Two weeks ago, as John and I took the long walk back up the mountain out of the run, lamenting the three miles to one fish ratio of the day, John said something that struck me as profound: “I just like knowing they are here.”
For John, that day he had caught a brookie in a stream he had not known had trout in it, and for a guy who has been fishing these mountains for over three decades – this was worth the walk.

As I sit here on Easter morning, watching the morning unfold as the sunshine slowly makes its way over the hilltop and into the valley, it seams like an appropriate time to reflect.
I guess I would consider this the midpoint in my life, or at least that is what my Uncle Canny always told me, promising I would live as many years as he did. God gave him 91.
In the midst of living life I realize that life has been unfolding steadily all around me, that the days that lay behind may out-number the days that lay ahead. That those whom have filled my life have paths and end dates of their own. And perhaps most importantly, the way I’ve lived to this point does not have to be the way I live henceforth.

So when my son and his friend asked me where we were fishing on Saturday, I gave a long pause. After being out of town for five days for work and the robins finally showing up as official arbiters of spring, I had a choice – mulch the flowerbeds, unbury my desk, fix the shed, haul some gravel….or go fishing.

We went fishing.




With each deep run, plunge-pool, foam pocket, and line-tug…the list of things that needed done faded in my mind and all my focus was on what was around the next bend. The type of day where you look at your watch and grimace because you know it is ending too quickly.
Red Letter Days, my Uncle called them. A day where every minute was a joy, when everything comes together perfectly…the kind of day you’d be happy to call your last because you lived it well.

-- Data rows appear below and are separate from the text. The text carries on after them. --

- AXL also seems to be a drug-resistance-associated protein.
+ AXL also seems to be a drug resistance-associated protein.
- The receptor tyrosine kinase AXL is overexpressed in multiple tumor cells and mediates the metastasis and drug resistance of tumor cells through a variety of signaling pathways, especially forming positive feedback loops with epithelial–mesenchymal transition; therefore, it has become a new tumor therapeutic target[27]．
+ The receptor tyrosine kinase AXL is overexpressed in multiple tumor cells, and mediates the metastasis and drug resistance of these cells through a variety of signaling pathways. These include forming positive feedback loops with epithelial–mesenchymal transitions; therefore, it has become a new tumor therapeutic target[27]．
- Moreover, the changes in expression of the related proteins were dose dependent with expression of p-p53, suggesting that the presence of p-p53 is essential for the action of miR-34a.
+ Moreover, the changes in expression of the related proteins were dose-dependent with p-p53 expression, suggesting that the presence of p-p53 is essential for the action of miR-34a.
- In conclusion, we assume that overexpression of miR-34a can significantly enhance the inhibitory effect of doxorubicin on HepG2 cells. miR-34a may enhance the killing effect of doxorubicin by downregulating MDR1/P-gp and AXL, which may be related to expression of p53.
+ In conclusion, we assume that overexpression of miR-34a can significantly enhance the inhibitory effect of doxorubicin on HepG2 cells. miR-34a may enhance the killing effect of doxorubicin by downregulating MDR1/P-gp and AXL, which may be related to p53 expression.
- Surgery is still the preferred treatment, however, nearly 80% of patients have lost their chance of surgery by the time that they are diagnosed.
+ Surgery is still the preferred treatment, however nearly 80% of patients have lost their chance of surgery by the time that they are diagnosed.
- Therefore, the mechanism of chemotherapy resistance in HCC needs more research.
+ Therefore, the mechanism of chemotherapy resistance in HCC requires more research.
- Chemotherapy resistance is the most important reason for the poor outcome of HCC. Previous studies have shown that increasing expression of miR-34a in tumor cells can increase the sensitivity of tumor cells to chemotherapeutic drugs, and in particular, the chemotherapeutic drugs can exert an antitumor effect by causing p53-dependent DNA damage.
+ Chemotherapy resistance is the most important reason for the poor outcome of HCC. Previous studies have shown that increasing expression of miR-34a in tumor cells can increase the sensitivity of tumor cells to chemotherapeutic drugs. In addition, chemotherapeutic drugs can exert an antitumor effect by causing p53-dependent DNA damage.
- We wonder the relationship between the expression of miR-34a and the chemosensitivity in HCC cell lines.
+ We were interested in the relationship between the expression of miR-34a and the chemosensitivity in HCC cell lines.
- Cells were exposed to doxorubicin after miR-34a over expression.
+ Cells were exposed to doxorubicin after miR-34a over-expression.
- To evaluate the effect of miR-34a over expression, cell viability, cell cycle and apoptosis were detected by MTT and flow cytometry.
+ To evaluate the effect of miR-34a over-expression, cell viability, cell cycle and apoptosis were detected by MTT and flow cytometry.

As such days unfold, you do well to realize what is happening, to recognize that this is a special day, to understand that many things have come together in a harmony that is rare.
A life well-lived is a life that strings together as many days like this as possible. The lists can wait. The moments can not.
Reflecting on the day, on this morning, on this life – a beautiful realization came to me….I just like knowing we were there, experiencing life in the fullest, enjoying each other’s company, blessed by what God has given us, and knowing the minutes were well-spent.


That reminds me of a song lyric (though not in the original demo version) “life is what happens to you while you’re busy making other plans”.